Las campañas electorales ponen a los integrantes de las fórmulas en distintos planos. Un juego de roles bastantecomún en el que uno se muestra como el policía bueno y otro como el malo. El paralelismo calza en la estrategia utilizada por frenteamplistas y blancos en la presente carrera electoral, donde Tabaré Vázquez y Luis Lacalle Pou evitan la confrontación directa, al tiempo que Raúl Sendic y Jorge Larrañaga dividen aguas acto tras acto.
Con el ingreso a la recta final de la campaña, esos perfiles se acentuaron. Mientras los presidenciables construyen su imagen política en tono armonioso y brindan mensajes unitarios destinados a votantes de todos los partidos, sus compañeros de fórmula son los que cortan grueso. Distintos discursos y declaraciones realizadas en los últimos 15 días muestran esa estrategia.
En los blancos fue Larrañaga el vocero encargado de trancar fuerte con el presidente José Mujica por la llegada de presos desde Guantánamo y, además, de recordar el pasado tupamaro de integrantes del gobierno. En la izquierda, Sendic tomó la posta para acusar a Lacalle Pou de modelar su discurso en base a los consejos de sus asesores de marketing, un comentario que circula en el comando de Vázquez desde el 1º de julio, o antes también.
“A esta fuerza política, a esta fórmula, ningún asesor de marketing, ningún comando de campaña, nos tiene que decir si es conveniente o no respaldar a los trabajadores rurales en las ocho horas. Es intrínseco. Es parte de nuestra cultura y nuestra historia la defensa de los derechos de los trabajadores”, dijo Sendic en Fray Bentos el martes 30 de setiembre.
Casi una semana después volvió a cargar contra la campaña de Lacalle Pou, pero esta vez de forma directa contra el slogan de los blancos. “Hemos propuesto la Universidad de la Educación. Mucho discurso por la positiva pero cuando llega la hora de votar no lo votan. No están de acuerdo”, dijo Sendic el lunes en Melo y luego recibió una ovación cuando volvio a defender a los trabajadores rurales, un tema en el que la izquierda insiste para encasillar al líder blanco.
Larrañga, en tanto, tomó la posta para reaccionar ante los insultos de Mujica por el rechazo de los blancos a la llegada a Uruguay de presos desde la base norteamericana de Guantánamo. “Hay cosas que no están bien. Y no está bien que desde la primera magistratura se insulte el espíritu republicano y democrático”, dijo el candidato a vicepresidente. “No hay derecho a que desde la soberbia se quiera seguir apostando al insulto”, dijo Larrañaga.

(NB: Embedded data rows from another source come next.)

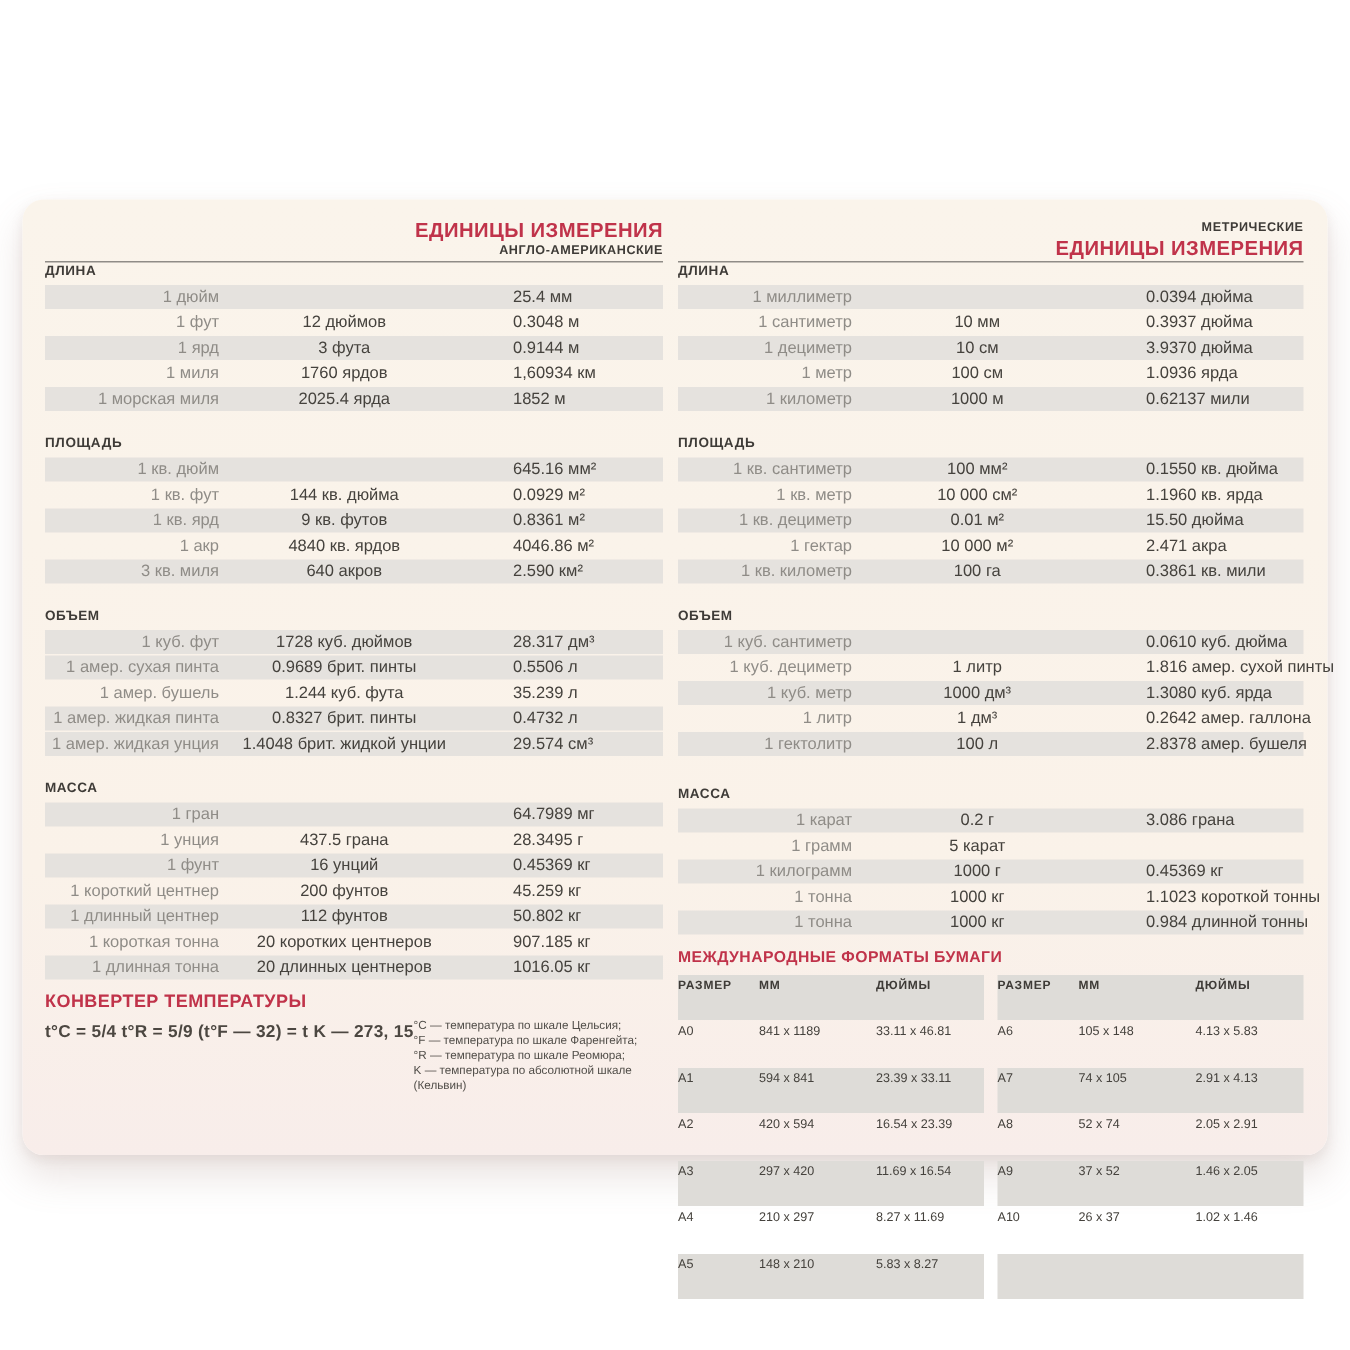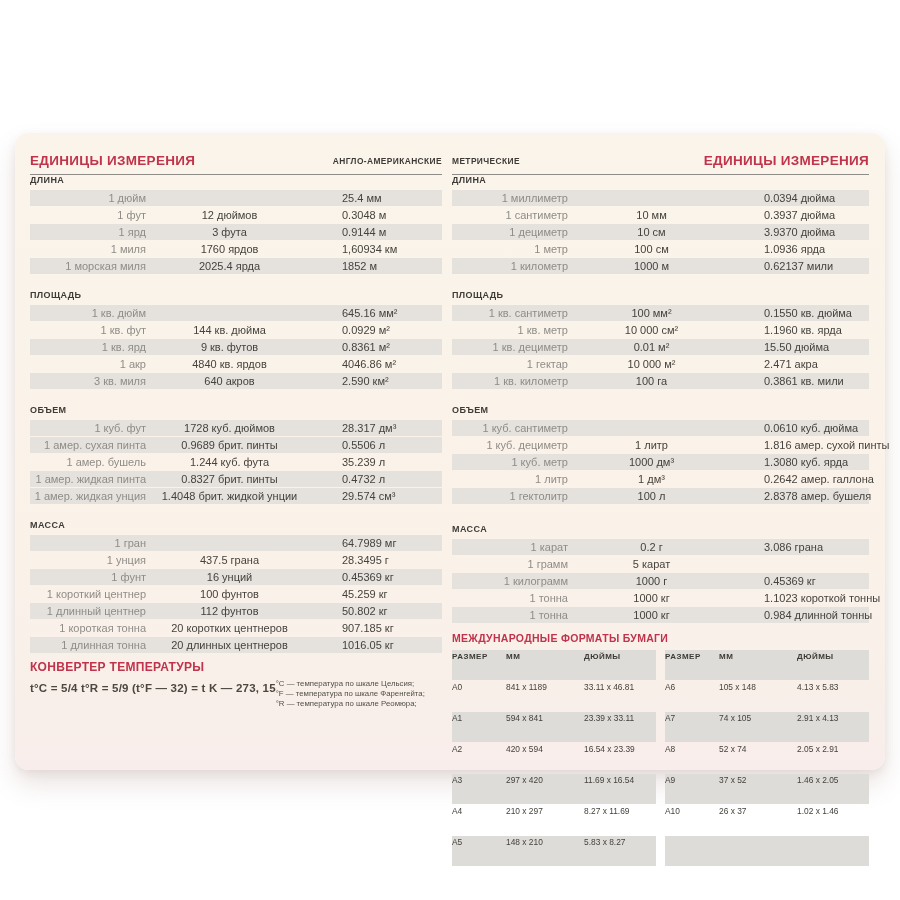"ЕДИНИЦЫ ИЗМЕРЕНИЯ" .col-header { flex-direction: none -> column }
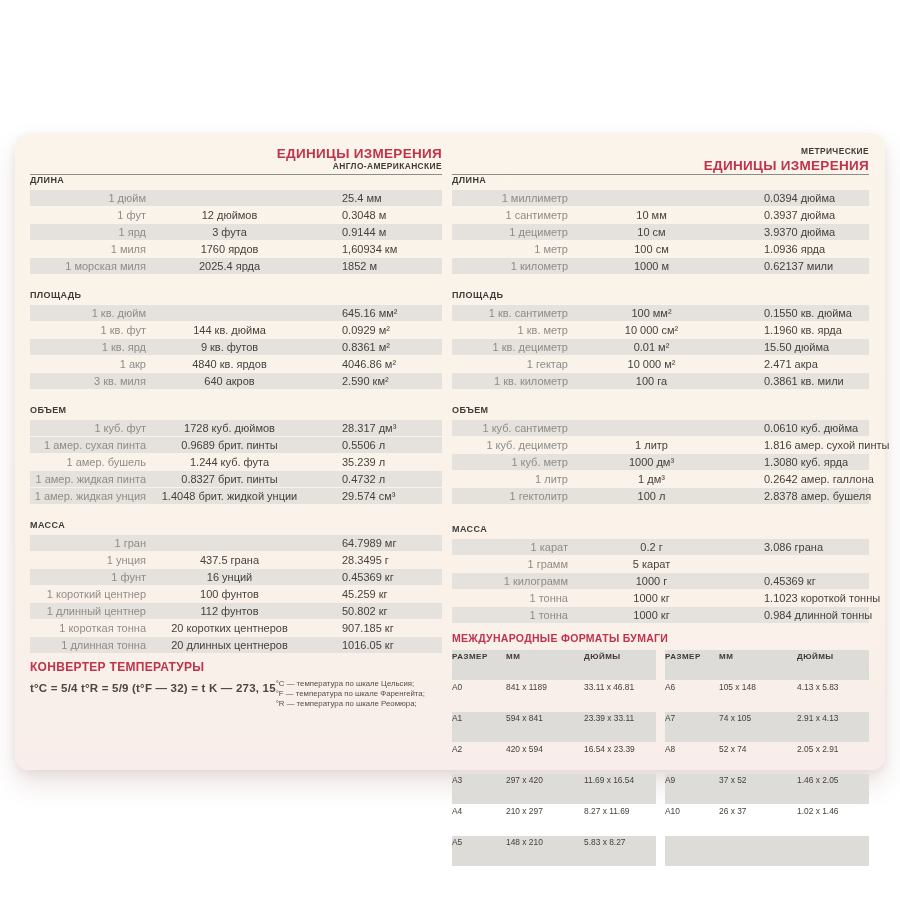"100 фунтов" span.unit-mid { text: 100 -> 200 }
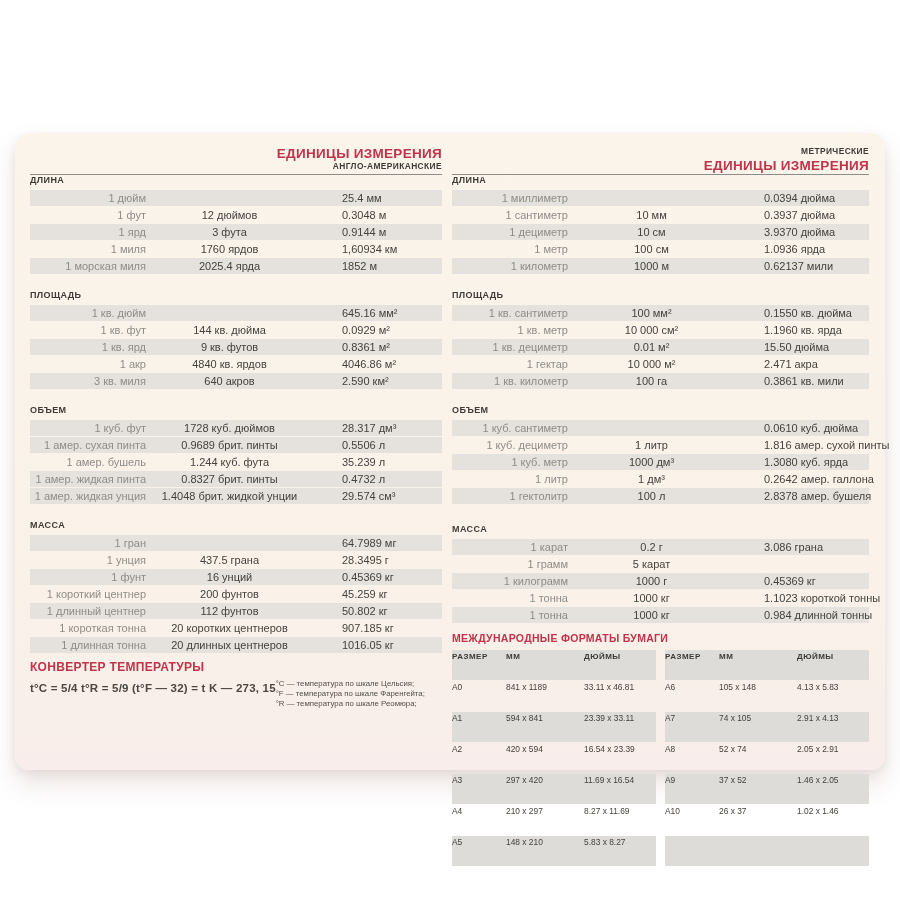"K — температура по абсолютной" div.temp-legend-line { html: none -> <div>K — температура по абсолютной шкале (Кельвин)</div> }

El mandatario había calificado a los opositores como “alma podrida”. “Salen a romper las pelotas con esto por cuatro votos miserables”, dijo la semana pasada.
Más allá del tono actual de sus discursos, en la presente campaña el mayor cambio estuvo en Sendic. El líder de la lista 711 evitó antes de la interna realizar críticas a sus rivales e incluso habló en entrevistas de su buena percepción sobre Lacalle Pou y Bordaberry. Pero desde que fue proclamado vicepresidente fue más hostil en su discurso, a tal punto que atacó a sus adversarios por sus padres, el expresidente Luis Lacalle Herrera y el exdictador Juan María Bordaberry.
En sus discursos, Sendic apela a la mística frenteamplista y en más de una ocasión advirtió contradicciones o envió mensajes velados a Lacalle Pou.
Larrañaga, en tanto, se mantiene combativo desde las elecciones internas. Sus críticas al FA fueron una de las principales diferencias con Lacalle Pou antes del 1º de junio. Incluso, luego de ser proclamado vicepresidente, admitió en apariciones públicas que no puede aguantarse criticar al FA.